If you're talking about Twist's gene fragment product, they advertise that as maxing out at 5 kb. Most, if not essentially all, of that month delivery time is likely the combination, not the oligo pool production. I think the Sidewinder people are actually using Twist pools; they're doing up to 12.5 kb.

By comparison, we recently needed something in the 20 kb range, with a not-so-great sequence, and it was a multi-month process to have a company produce it.

https://ansabio.com/ advertising 50 kb
How is ANSA bio? I just got hit up by a recruiter for this company at random, and now I see them mentioned on Hackernews
It's a sign! I'm too biased to give you advice.
You work there?
the founder and i lived together at MIT. definitely go work there <3
Yes. Whole genome sequencing has... some limits. CYP2D6 for instance is an important gene address, yet is rather hard to sequence do to its many copies and minor mutations. If you don't use targeted copy callers, it can be hard to correctly sequence in WGS.
> Yes. Whole genome sequencing has

We're speaking about gene synthesis, not about DNA sequencing

> not-so-great sequence

are the limits on not-so-greatness for sidewinder known?

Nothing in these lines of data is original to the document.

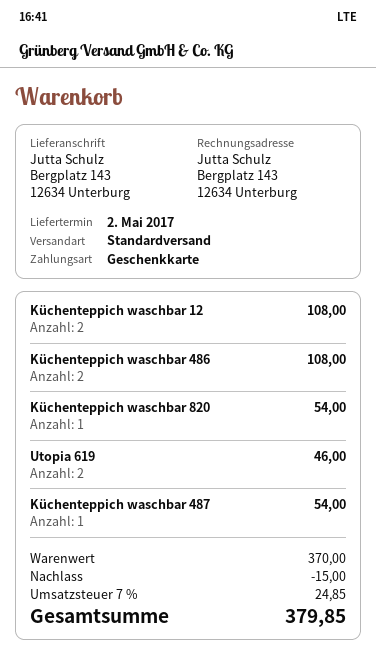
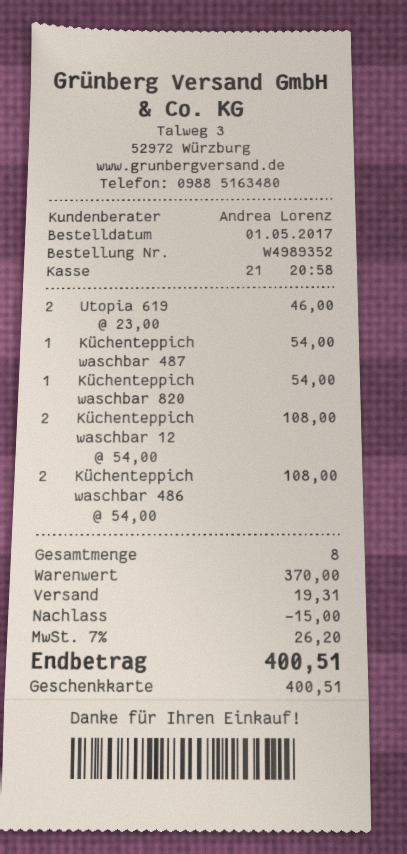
shipping: none -> 19.31
tax: 7% = 24.85 -> 7% = 26.20
total: 379.85 -> 400.51

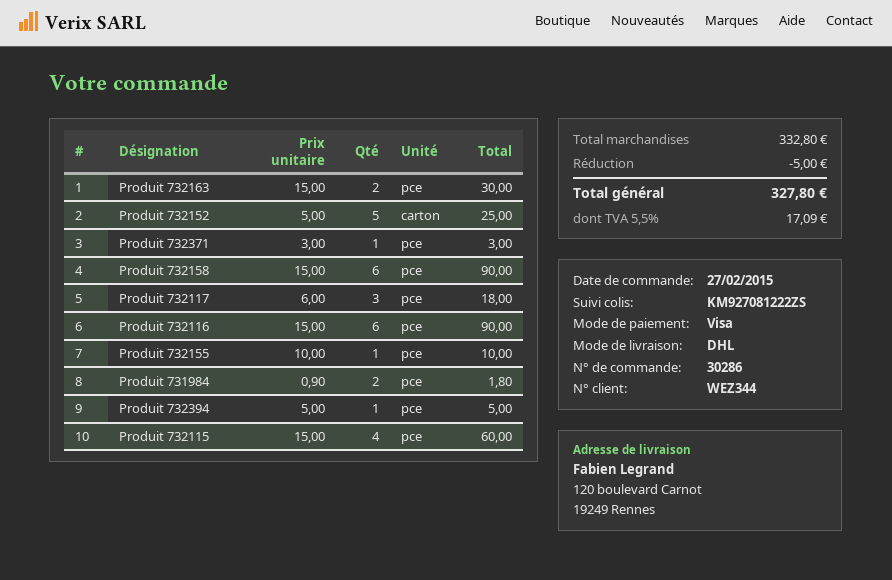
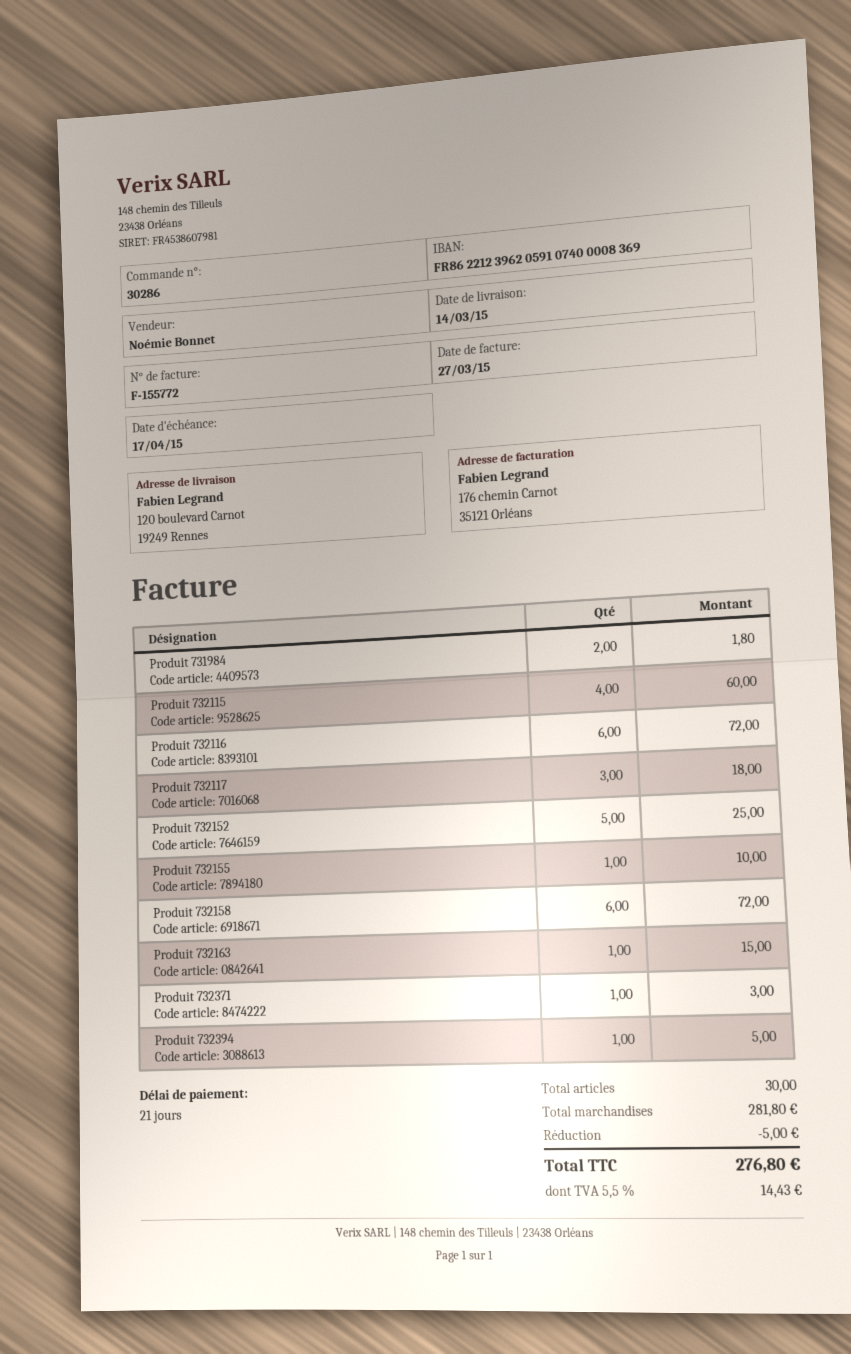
Produit 732163: 2 for 30.00 -> 1 for 15.00
Produit 732158: 6 for 90.00 -> 6 for 72.00
Produit 732116: 6 for 90.00 -> 6 for 72.00
subtotal: 332.80 -> 281.80
tax: 5.5% = 17.09 -> 5.5% = 14.43
total: 327.80 -> 276.80

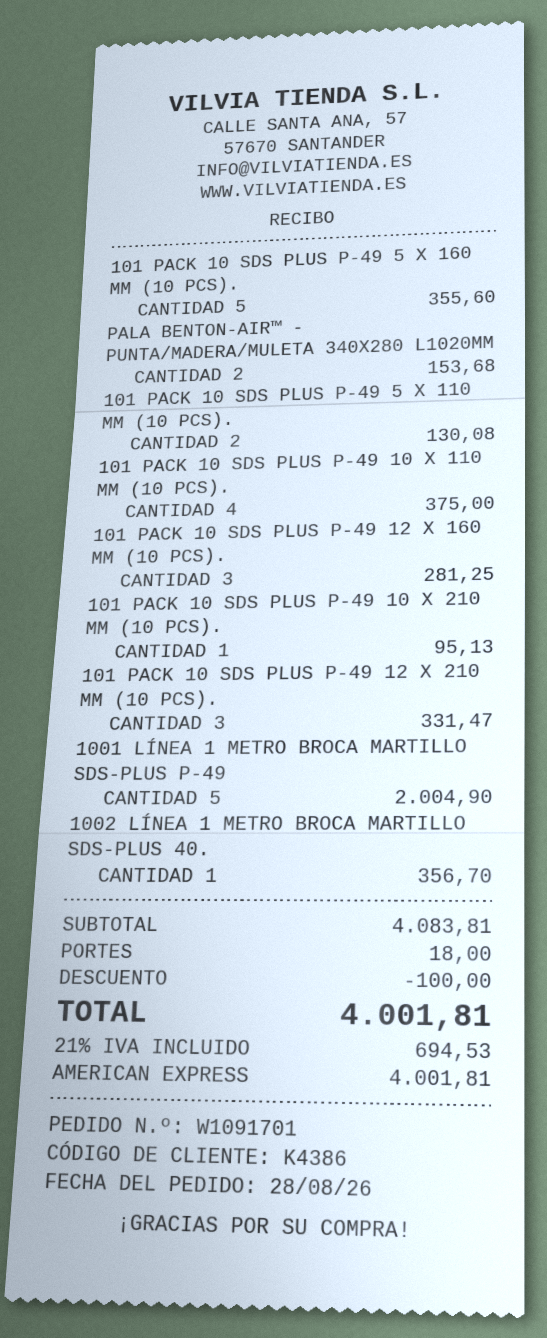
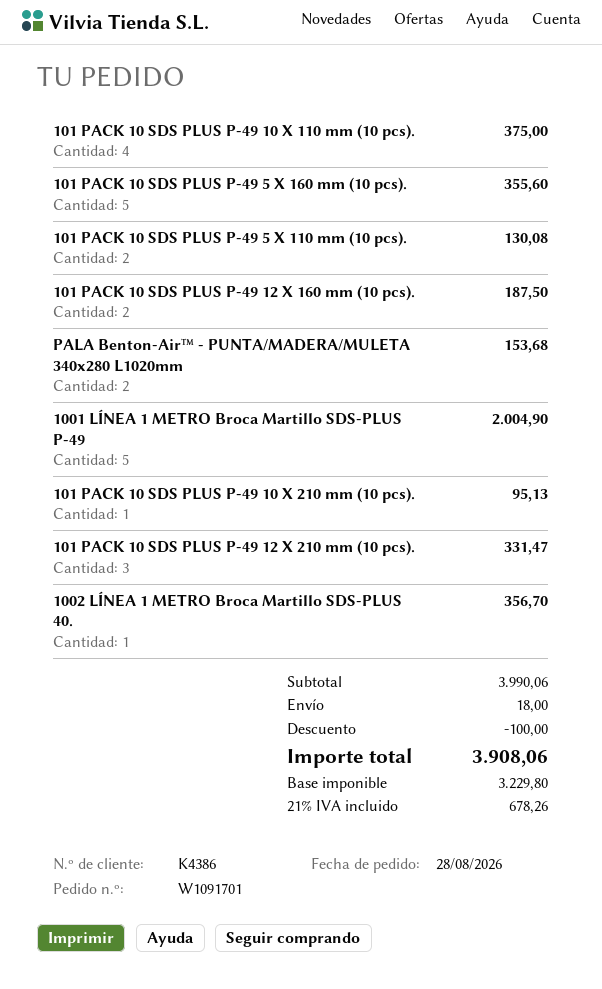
101 PACK 10 SDS PLUS P-49 12 X 160 MM (10 PCS).: 3 for 281.25 -> 2 for 187.50
subtotal: 4083.81 -> 3990.06
tax: 21% = 694.53 -> 21% = 678.26
total: 4001.81 -> 3908.06

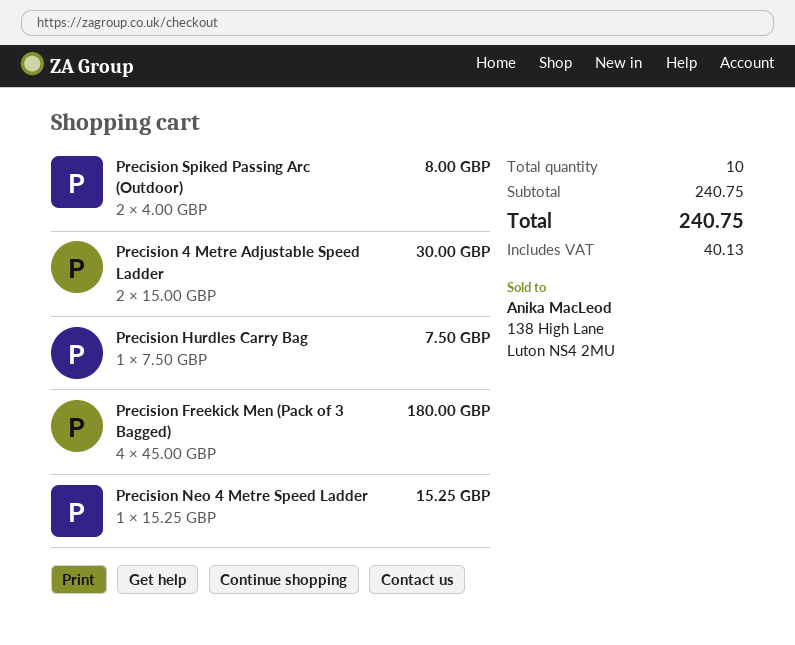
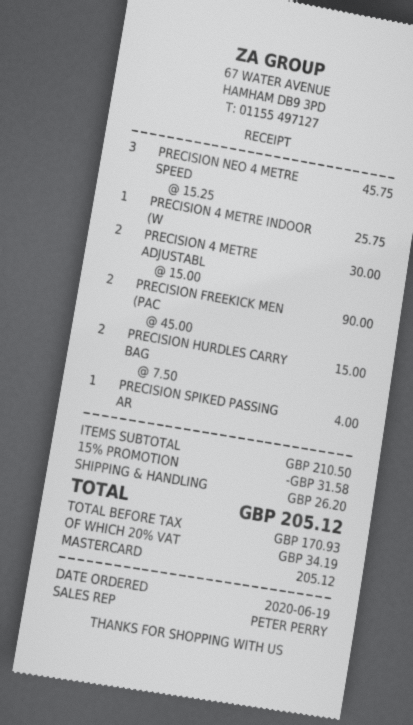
Precision Spiked Passing Arc (Outdoor): 2 x 4.00 = 8.00 -> 1 x 4.00 = 4.00
Precision Hurdles Carry Bag: 1 x 7.50 = 7.50 -> 2 x 7.50 = 15.00
Precision Freekick Men (Pack of 3 Bagged): 4 x 45.00 = 180.00 -> 2 x 45.00 = 90.00
Precision Neo 4 Metre Speed Ladder: 1 x 15.25 = 15.25 -> 3 x 15.25 = 45.75
PRECISION 4 METRE INDOOR (W: none -> 1 x 25.75 = 25.75
subtotal: 240.75 -> 210.50
discount: none -> 15% = 31.58
shipping: none -> 26.20
tax: 40.13 -> 34.19
total: 240.75 -> 205.12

12kb, you can get three gblocks in a week and change and have them assembled in two days.
Not sure if the oligo approach would circumvent this concern, but I had a GC-content issue with gene blocks that precluded me from using them. Twist was able to do the synthesis, however (not sure what platform they use for their synthesis and why they were able to offer this).
out of curiosity, what do you do with them? what's your use case for large DNA?
For me it makes it easier to study long, alternatively spliced genes.

But there are many use cases - you can see them described on vendors’ pages and even in this new post.